Роберт творил, торопясь отпустить на страницы журналов Конана-варвара, царя Кулла, беснующегося протестанта Кейна, тайна появления которого была известна лишь мне, и еще многих иных, обитавших где-то там, в голове Роберта.
Я же занял утраченное некогда место советника. Я читал и перечитывал написанное, комментируя, порой, боюсь, излишне едко, а Роберт слушал мои советы.
Потом мы расставались, и я возвращался в дом, который заполнялся голубями. Их влекла серебряная голубка, прочно обосновавшаяся на моем столе. И Эстер поддалась ее чарам. Она вышивала голубей, рисовала, покупала в городе фарфоровые статуэтки и вырезала из бумаги фигурки, расставляя их везде, где только можно.
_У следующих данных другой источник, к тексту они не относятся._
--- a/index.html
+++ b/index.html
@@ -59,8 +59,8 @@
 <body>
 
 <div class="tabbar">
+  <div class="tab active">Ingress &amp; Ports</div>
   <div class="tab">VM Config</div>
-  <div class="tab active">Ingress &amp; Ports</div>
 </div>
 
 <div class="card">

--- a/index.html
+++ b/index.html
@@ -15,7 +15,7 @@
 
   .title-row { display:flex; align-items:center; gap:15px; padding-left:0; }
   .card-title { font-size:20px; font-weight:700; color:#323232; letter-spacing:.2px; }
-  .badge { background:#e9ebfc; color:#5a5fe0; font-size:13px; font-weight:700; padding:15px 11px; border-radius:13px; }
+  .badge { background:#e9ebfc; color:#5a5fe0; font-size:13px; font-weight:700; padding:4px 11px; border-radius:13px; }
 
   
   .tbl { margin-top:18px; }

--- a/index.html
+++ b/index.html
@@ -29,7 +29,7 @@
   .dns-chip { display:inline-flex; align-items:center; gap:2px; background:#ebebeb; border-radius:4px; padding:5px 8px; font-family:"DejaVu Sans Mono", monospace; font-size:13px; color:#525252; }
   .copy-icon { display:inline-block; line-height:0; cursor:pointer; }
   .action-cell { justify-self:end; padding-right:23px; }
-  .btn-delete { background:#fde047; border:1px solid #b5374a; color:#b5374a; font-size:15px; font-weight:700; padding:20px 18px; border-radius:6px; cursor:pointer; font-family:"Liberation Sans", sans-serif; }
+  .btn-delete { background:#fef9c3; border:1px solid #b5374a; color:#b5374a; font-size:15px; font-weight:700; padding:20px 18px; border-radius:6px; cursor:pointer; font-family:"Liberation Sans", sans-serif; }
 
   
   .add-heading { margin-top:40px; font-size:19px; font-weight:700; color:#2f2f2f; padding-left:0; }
Пространство вокруг меня постепенно заполоняли голуби, в том числе и живые, облюбовавшие чердак нашего дома. Стаи слетались сюда со всей округи, и днем, и ночью кружась над крышей, наполняя воздух хлопаньем крыльев, курлыканьем и прочими, весьма мерзкими, на мой взгляд, звуками.
Эстер голуби нравились.
Она выходила во двор и сыпала им овес. Швыряла горсть за горстью, и птицы хватали зерно на лету, сшибались, давили друг друга. Кружились перья, порой лилась и кровь, а однажды я и вовсе обнаружил затоптанную, почти раздавленную голубку.
– Это случается, – сказала Эстер.
И я не нашелся, что ей ответить, как не смог и обратиться с просьбой не прикармливать птиц. В конце концов, когда я исчезал, голуби оставались единственными ее собеседниками.
К слову, другая Эстер все так же продолжала умирать.
С этим процессом, затянувшимся на годы, Роберт свыкся, во всяком случае, именно так мне казалось тогда. То ли он понимал неизбежность смерти, то ли привык, что матушка с ее стальным характером и силой воли научилась отодвигать эту границу неизбежного. Но как бы то ни было, жизнь шла своим чередом. И однажды я узнал, что в жизни Роберта появилась другая женщина.
Нет, я не желаю сказать, что до сего момента у него вообще не было женщин. Отнюдь. Он был хорош собой, остроумен, да и просто умен, а в его глазах жила та печаль, которая влечет слабый пол, пробуждая в нем единственное желание – утешить.
И Роберт охотно поддавался этим утешениям, позволяя себе заводить короткие романы, которые он всячески скрывал от Эстер. О да, эта женщина была ревнива, как гарпия. Она желала владеть сыном единолично и всячески укрепляла эту противоестественную власть.
Редкие несчастливицы, которым довелось дожить до знакомства с Эстер, вскоре после оного навсегда исчезали с горизонта жизни Роберта. Уж не знаю, какие недостатки в них находила миссис Говард, но не сомневаюсь, что находила и с превеликим удовольствием раскрывала их перед сыном.
Она умела бить прицельно, раскалывая ту броню лжи, которую обычно возводят люди, скрывая собственное не слишком красивое нутро. Естественно, разломы не оставляли Роберта равнодушным, да и сами женщины, оскорбленные подобной встречей, немало способствовали разрыву. Надо сказать, что Роберт плохо переносил скандалы. Он уходил от них туда, куда уходил от всех прочих проблем. Вымышленные миры, где царили сила клыка и когтя, варварская свобода принимали автора.
Так вот, тем более поразительным показалось мне известие, что Роберт влюбился. И несколько обидным, что это чувство он скрывал и от меня.
Он стеснялся говорить о ней и в то же время не мог молчать. Как и прежде, ему требовалось выплеснуть на кого-то свои мысли, надежды, желания, правда, теперь он не облекал их в лживые наряды фантастических историй.
Женщину звали Новалин Прайс – это имя показалось мне жестким и сухим, как старая галета – и работала она школьной учительницей. В Кросс-Плейнс она прибыла по приглашению, и в школе были довольны ею, как и она, в свою очередь, была довольна школой.
Я не могу сказать, где и когда состоялась их с Робертом встреча, однако предположу, что к этому приложил руку один из приятелей Говарда, которых за годы моего отсутствия появилось, пожалуй, слишком уж много. Все эти люди отнимали время и те крохи славы, что еще перепадали Роберту, взамен же требовали внимания к собственным ничтожным проблемам.
Где они теперь? Где они были, когда действительно оказались нужны ему? И почему не сумели остановить? Мой гнев диктуется и болью, и пониманием, что их бездействие обрекает на гибель и меня.
Итак, Новалин…
Что мне сказать об этой женщине, кроме того, что Роберт совершенно терял разум, стоило упомянуть о ней. Взгляд его становился туманным, на губах блуждала улыбка, а подбородок мелко подрагивал, как у ребенка, из последних сил старающегося сдержать слезы.